» **DATA FOR REVIEW**
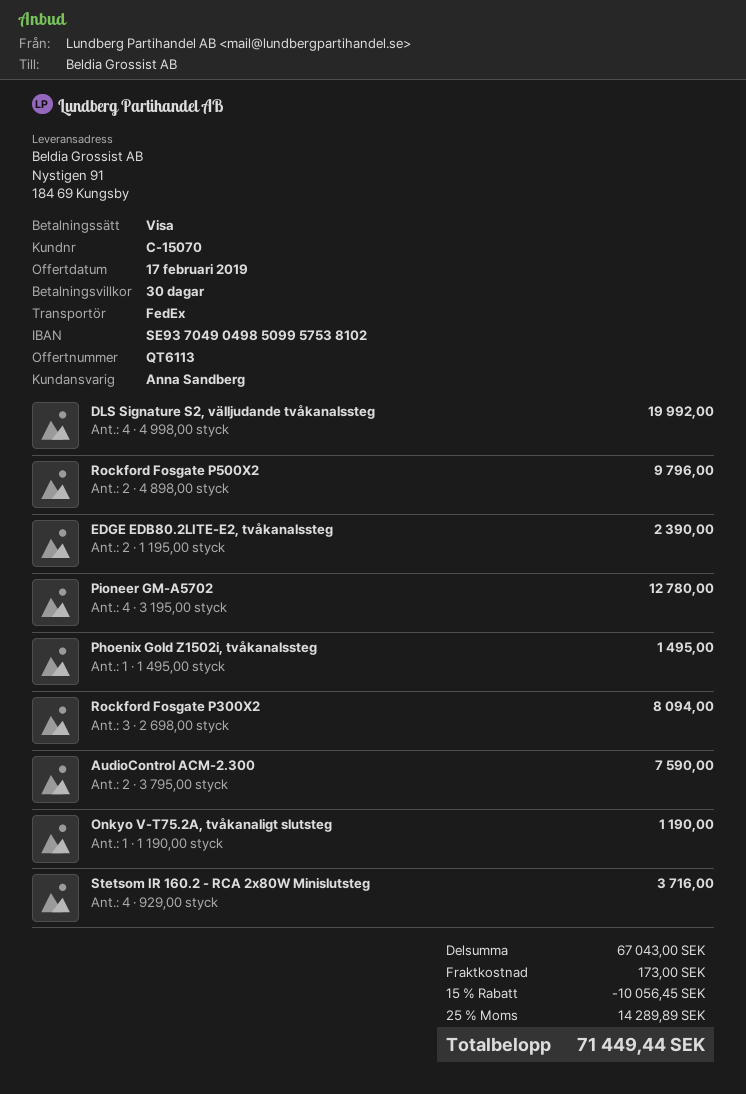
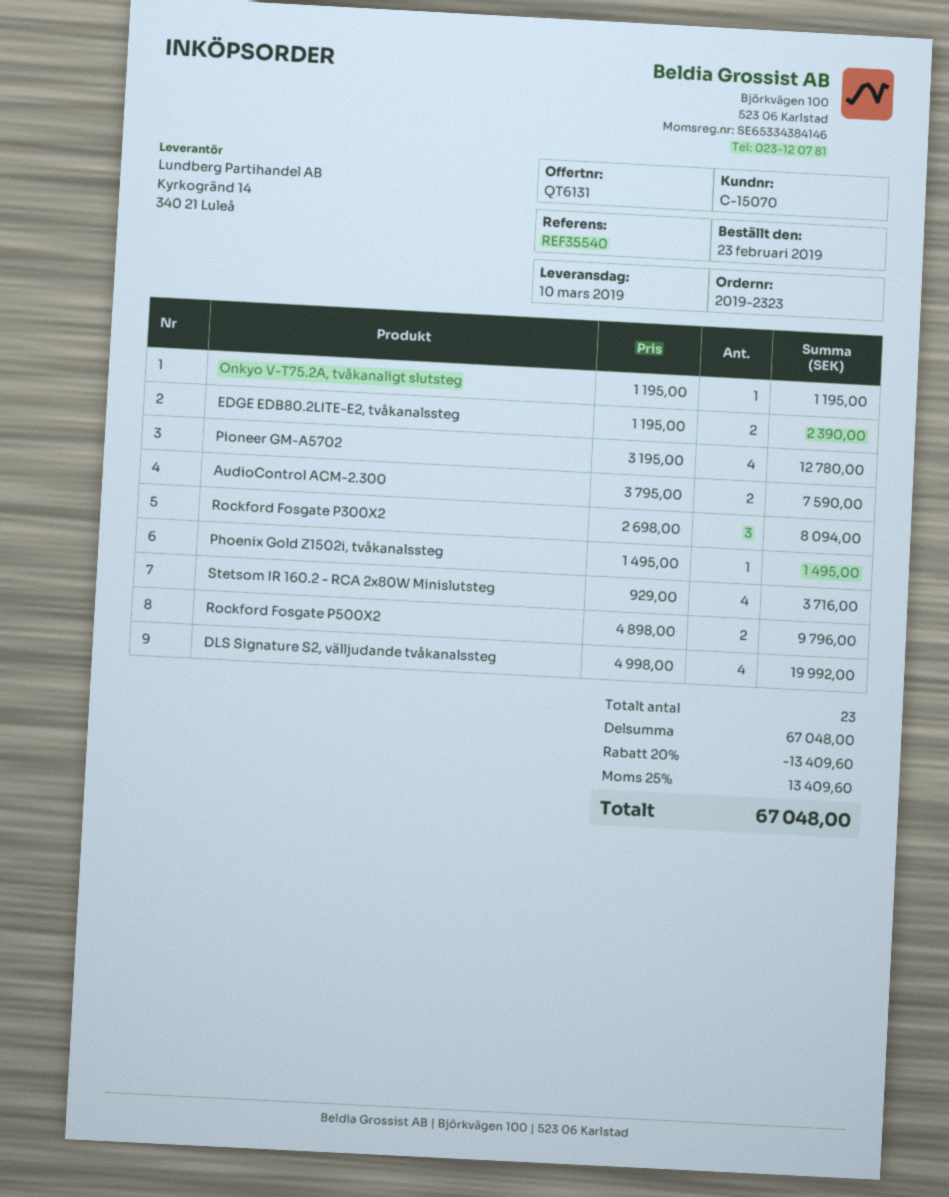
quote number: QT6113 -> QT6131
Onkyo V-T75.2A, tvåkanaligt slutsteg: 1 x 1190.00 = 1190.00 -> 1 x 1195.00 = 1195.00
subtotal: 67043.00 -> 67048.00
discount: 15% = 10056.45 -> 20% = 13409.60
shipping: 173.00 -> none
tax: 25% = 14289.89 -> 25% = 13409.60
total: 71449.44 -> 67048.00

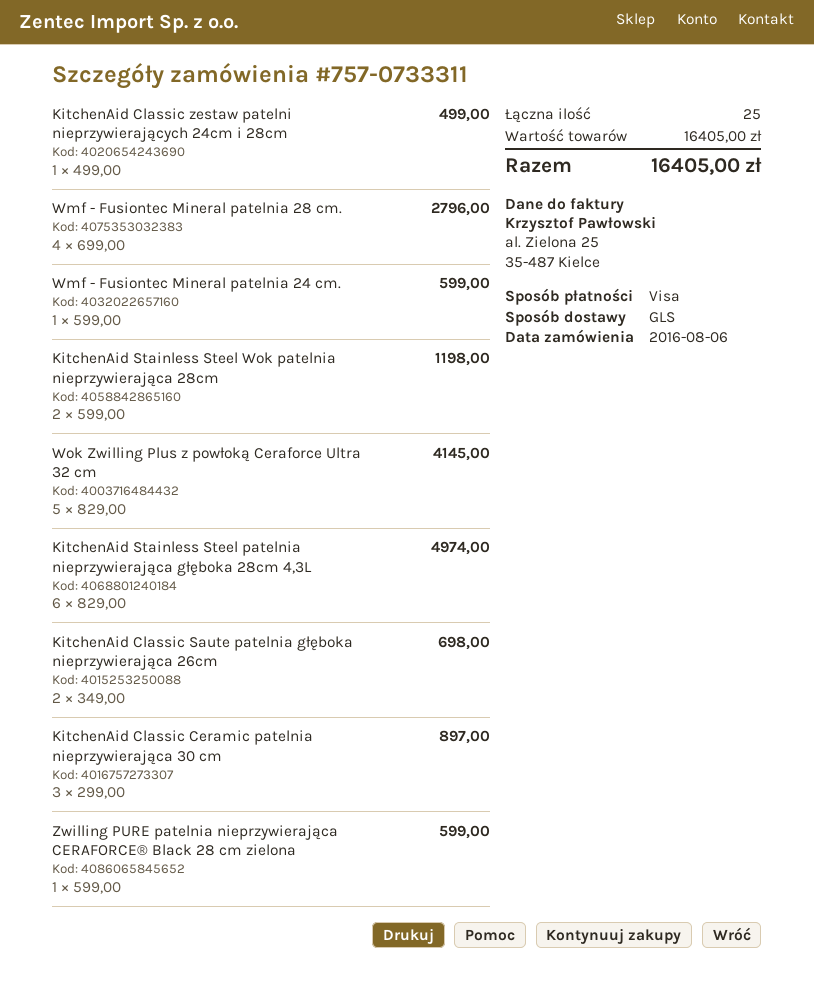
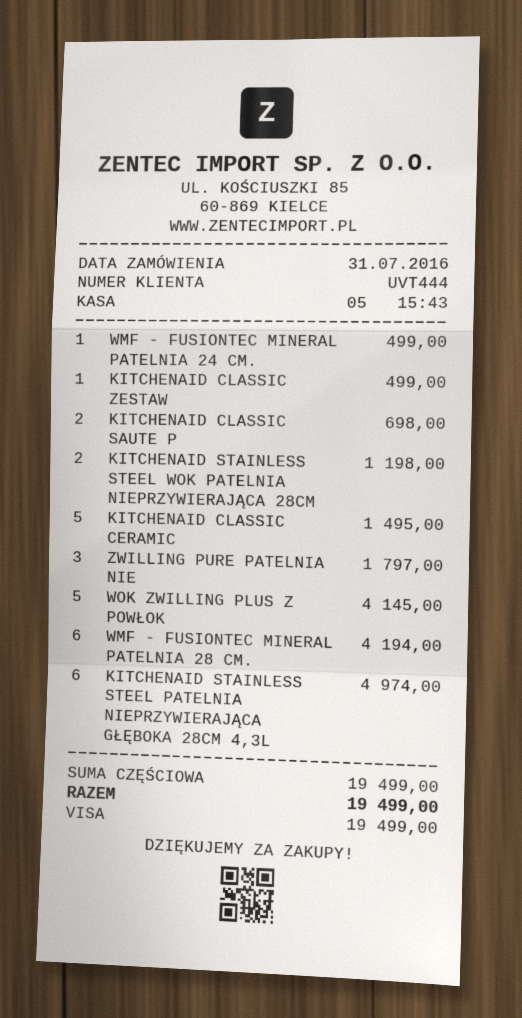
order date: 2016-08-06 -> 2016-07-31
Wmf - Fusiontec Mineral patelnia 28 cm.: 4 for 2796.00 -> 6 for 4194.00
Wmf - Fusiontec Mineral patelnia 24 cm.: 1 for 599.00 -> 1 for 499.00
KitchenAid Classic Ceramic patelnia nieprzywierająca 30 cm: 3 for 897.00 -> 5 for 1495.00
Zwilling PURE patelnia nieprzywierająca CERAFORCE® Black 28 cm zielona: 1 for 599.00 -> 3 for 1797.00
subtotal: 16405.00 -> 19499.00
total: 16405.00 -> 19499.00

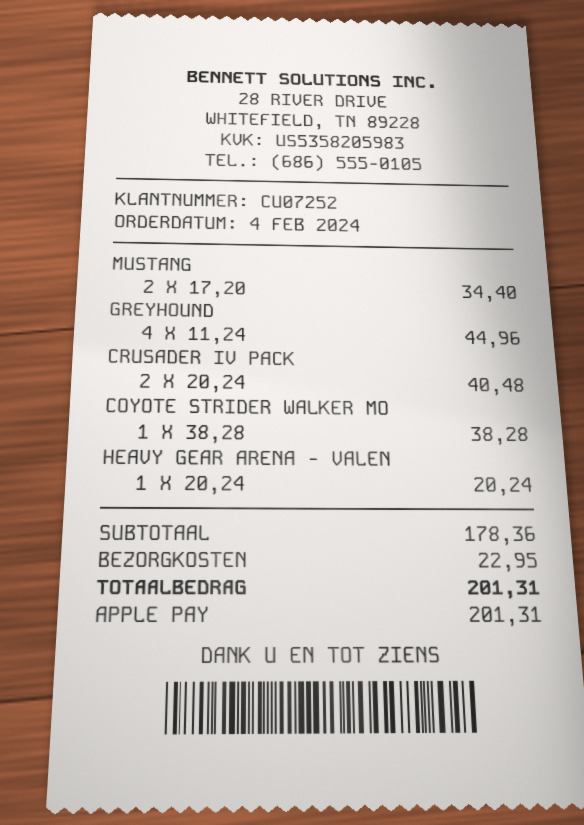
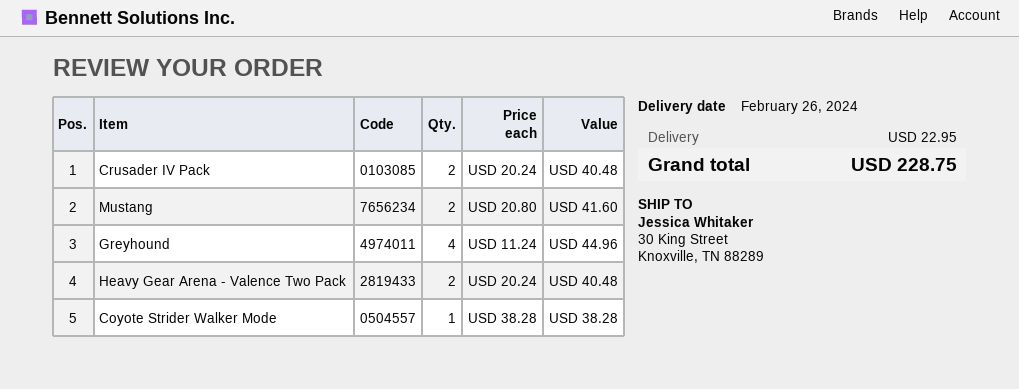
MUSTANG: 2 x 17.20 = 34.40 -> 2 x 20.80 = 41.60
HEAVY GEAR ARENA - VALEN: 1 x 20.24 = 20.24 -> 2 x 20.24 = 40.48
total: 201.31 -> 228.75

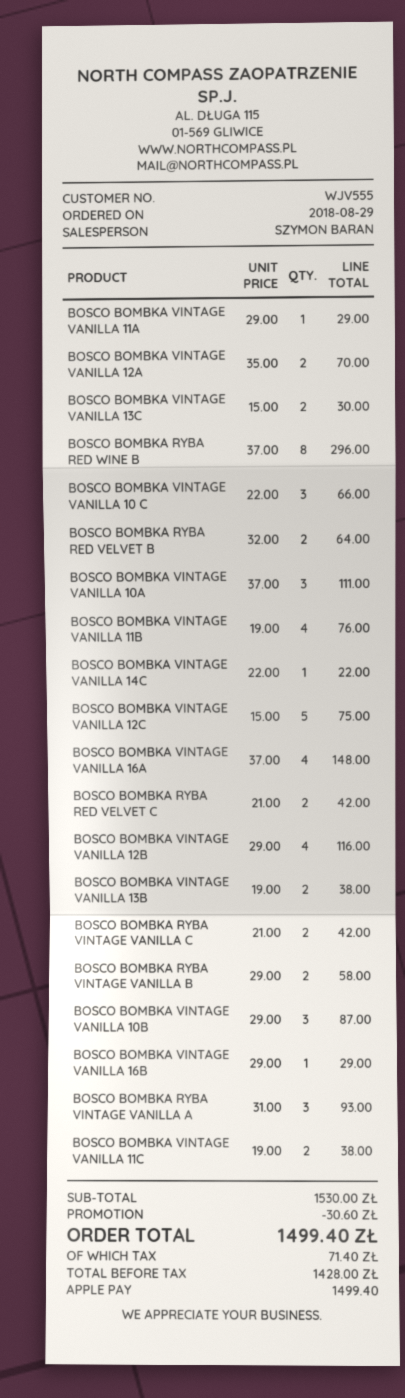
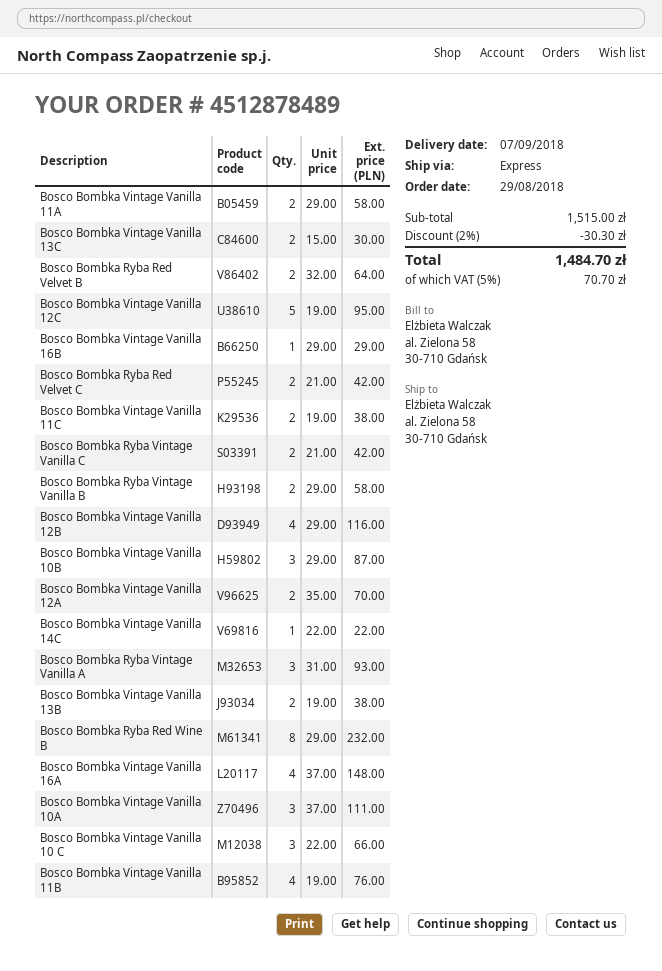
BOSCO BOMBKA VINTAGE VANILLA 11A: 1 x 29.00 = 29.00 -> 2 x 29.00 = 58.00
BOSCO BOMBKA RYBA RED WINE B: 8 x 37.00 = 296.00 -> 8 x 29.00 = 232.00
BOSCO BOMBKA VINTAGE VANILLA 12C: 5 x 15.00 = 75.00 -> 5 x 19.00 = 95.00
subtotal: 1530.00 -> 1515.00
discount: 30.60 -> 30.30
tax: 71.40 -> 70.70
total: 1499.40 -> 1484.70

» **GOAL OF THE EXERCISE**
Only the lines from the one with "BOSCO BOMBKA VINTAGE VANILLA 12C: 5" through the final line above belong in the answer, each reproduced word for word.

» **RESPONSE BELOW**
BOSCO BOMBKA VINTAGE VANILLA 12C: 5 x 15.00 = 75.00 -> 5 x 19.00 = 95.00
subtotal: 1530.00 -> 1515.00
discount: 30.60 -> 30.30
tax: 71.40 -> 70.70
total: 1499.40 -> 1484.70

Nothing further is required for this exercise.